We are an old, established company with a strong preferred provider network (PPN). Overall, 90 per cent of our claims were settled on a cashless basis. Insurers need to have strong communication channels to ensure better understanding with hospitals. In our case, our officials were constantly in touch with hospitals and policyholders to resolve any kind of grievances. There could have been stray cases of unethical behaviour on the part of some hospitals, but we cannot generalise. We have registered over 9,000 claims, but received only 58-59 complaints related to various issues. Even these were resolved quickly, as we ensured that there was no communication lag.
But disputes between hospitals and insurers on standardisation of certain charges, particularly PPE kits and sanitisation charges, continue…
PPE kits were expensive initially; what could the hospitals have done? The only aspect was utilisation of these kits – if 5-10 were being used for a single patient, then that was not right. But due to our PPN experience, we were able to resolve all these issues quickly. Another advantage that public sector insurers have is the third-party administrator network, which strengthened our efforts. These are professionals and they helped PSU insurers deal with this issue effectively. We were able to manage the volume and complexity of cases.
Can we expect a consensus on standardisation soon, after discussions between the GI Council and hospitals?
We are in discussions. We are trying to bring about some uniformity in various charges. Hospitals have reached out with their issues. IRDAI, central and state government, insurers and hospitals are working towards this. We hope that a consensus will emerge.

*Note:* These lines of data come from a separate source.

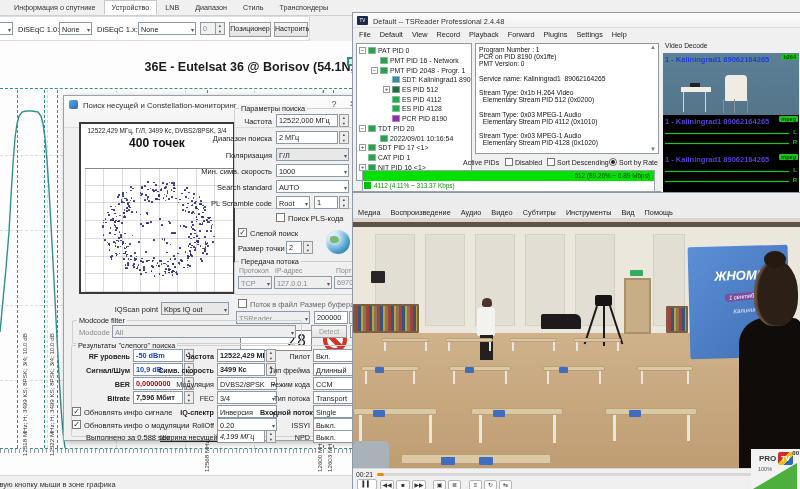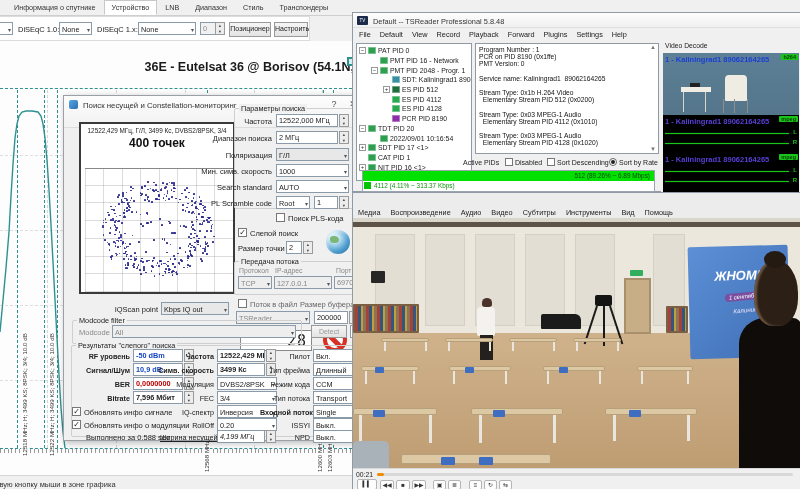--- a/index.html
+++ b/index.html
@@ -690,21 +690,21 @@
         <i>▴</i>
         <i>▾</i>
       </span>
     <span class="rlbl" style="left:104px;top:298px;width:46px;font-weight:normal">FEC</span>
     <span class="dd" style="left:153px;top:295px;width:60px">3/4</span>
     <span class="rlbl" style="left:202px;top:298px;width:44px;font-weight:normal">Тип потока</span>
     <span class="dd" style="left:249px;top:295px;width:44px">Transport</span>
 
     <span class="chk" style="left:8px;top:311px">✓</span>
     <span class="lbl" style="left:20px;top:312px">Обновлять инфо сигнале</span>
-    <span class="rlbl" style="left:104px;top:312px;width:46px;font-weight:normal">IQ-спектр</span>
+    <span class="rlbl" style="left:104px;top:312px;width:46px;font-weight:bold">IQ-спектр</span>
     <span class="dd" style="left:153px;top:309px;width:60px">Инверсия</span>
     <span class="rlbl" style="left:196px;top:312px;width:50px;font-weight:bold">Входной поток</span>
     <span class="dd" style="left:249px;top:309px;width:44px">Single</span>
 
     <span class="chk" style="left:8px;top:324px">✓</span>
     <span class="lbl" style="left:20px;top:325px">Обновлять инфо о модуляции</span>
     <span class="rlbl" style="left:104px;top:325px;width:46px;font-weight:normal">RollOff</span>
     <span class="dd" style="left:153px;top:322px;width:60px">0.20</span>
     <span class="rlbl" style="left:202px;top:325px;width:44px;font-weight:normal">ISSYI</span>
     <span class="dd" style="left:249px;top:322px;width:44px">Выкл.</span>
@@ -716,21 +716,21 @@
         <i>▴</i>
         <i>▾</i>
       </span>
     <span class="rlbl" style="left:202px;top:337px;width:44px;font-weight:normal">NPD</span>
     <span class="dd" style="left:249px;top:334px;width:44px">Выкл.</span>
   </div>
 
   <div id="tsr">
     <div class="abs" style="left:0;top:0;right:0;height:15px;background:linear-gradient(#fdfdfd,#f0f0f0);border-bottom:1px solid #e0e0e0">
       <span class="abs" style="left:4px;top:3px;width:11px;height:9px;background:#1b2a4a;border-radius:1px;color:#fff;font-size:4.5px;text-align:center;line-height:9px">TV</span>
-      <span class="lbl" style="left:20px;top:4px;font-size:7.4px;color:#333">Default -- TSReader Professional 5.8.48</span>
+      <span class="lbl" style="left:20px;top:4px;font-size:7.4px;color:#333">Default -- TSReader Professional 2.4.48</span>
     </div>
     <div class="abs" style="left:6px;top:17px;right:0;height:10px">
       
     <span class="mitem">File</span><span class="mitem">Default</span><span class="mitem">View</span><span class="mitem">Record</span><span class="mitem">Playback</span><span class="mitem">Forward</span><span class="mitem">Plugins</span><span class="mitem">Settings</span><span class="mitem">Help</span></div>
 
     <div class="abs" style="left:3px;top:30px;width:116px;height:138px;background:#fff;border:1px solid #8f9aa5;overflow:hidden;padding:2px 0 0 2px">
 
     <div class="trow" style="padding-left: 0px;">
           <span class="texp">−</span>
           <span class="ticon" style="background: rgb(46, 158, 79);"></span>
@@ -994,15 +994,22 @@
       <span class="vbtn" style="left:27px;top:11px;width:14px;height:10px">◀◀</span>
       <span class="vbtn" style="left:43px;top:11px;width:14px;height:10px">■</span>
       <span class="vbtn" style="left:59px;top:11px;width:14px;height:10px">▶▶</span>
       <span class="vbtn" style="left:80px;top:11px;width:13px;height:10px">▣</span>
       <span class="vbtn" style="left:95px;top:11px;width:13px;height:10px">≣</span>
       <span class="vbtn" style="left:116px;top:11px;width:13px;height:10px">≡</span>
       <span class="vbtn" style="left:131px;top:11px;width:13px;height:10px">↻</span>
       <span class="vbtn" style="left:146px;top:11px;width:13px;height:10px">⇆</span>
     </div>
 
+    <div class="abs" style="left:398px;top:256px;width:49px;height:41px;background:#f2f2f2;z-index:5;overflow:hidden">
+      <div style="position:absolute;left:2px;top:14px;width:0;height:0;border-left:44px solid transparent;border-bottom:26px solid #4caf3e"></div>
+      <span style="position:absolute;left:8px;top:5px;font-size:8px;font-weight:bold;color:#333">PRO</span>
+      <span style="position:absolute;left:27px;top:3px;width:15px;height:13px;background:linear-gradient(135deg,#d42b2b 0 40%,#e8c020 40% 65%,#2b66c4 65% 100%);color:#fff;font-size:7px;font-weight:bold;text-align:center;line-height:13px;border-radius:2px">TV</span>
+      <span style="position:absolute;left:7px;top:17px;font-size:5.5px;color:#555">100%</span>
+      <span style="position:absolute;right:1px;top:1px;font-size:6px;color:#222;font-weight:bold">00</span>
+    </div>
   </div>
 
 </div>
 
 </body></html>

But will all hospitals accept the General Insurance Council’s indicative rate card?
GI Council rates are not binding, but indicative. Wherever the hospitals are charging more, they will have to provide explanations. Insurers are not trying to decide what kind of treatment a COVID-19 patient needs or the number of days he or she needs to stay in the hospital. That is for the doctors to decide. But we have doctors on our (General Insurance Council’s) panel and TPAs. They can have a say on the charges hospitals levy for particular type of rooms, charges for PPE kits and other consumables. They will not comment on medicines and treatment procedures – that is for the hospitals to decide.
But where does this leave policyholders who see deductions from their claim amount? What is the way out for them?
Every health insurance policy comes with a reasonable and customary charges clause. We collect a certain amount as premium – the pool is limited. If it is uniformly distributed, it will benefit many. Besides, we are reaching out to hospitals to understand their concerns over the rates. We have also taken into account rates prescribed by governments in some states. We are in discussions with hospitals so that customers do not suffer.
Corona Kavach premiums seem affordable, despite the risks involved, given the rate of increase in COVID-19 cases in India. How did you arrive at these premiums?
The pricing is based not just on common assessment, but also actuarial studies based on the current trend of claims – their severity and frequency - on a pan-India basis.
Also to add, these are unprecedented times. There is a huge demand for health covers for COVID-19. No one anticipated such a crisis and its financial implications. People with family floater policies realised that their covers were not enough in case of any unfortunate exposure for more than one member of the family.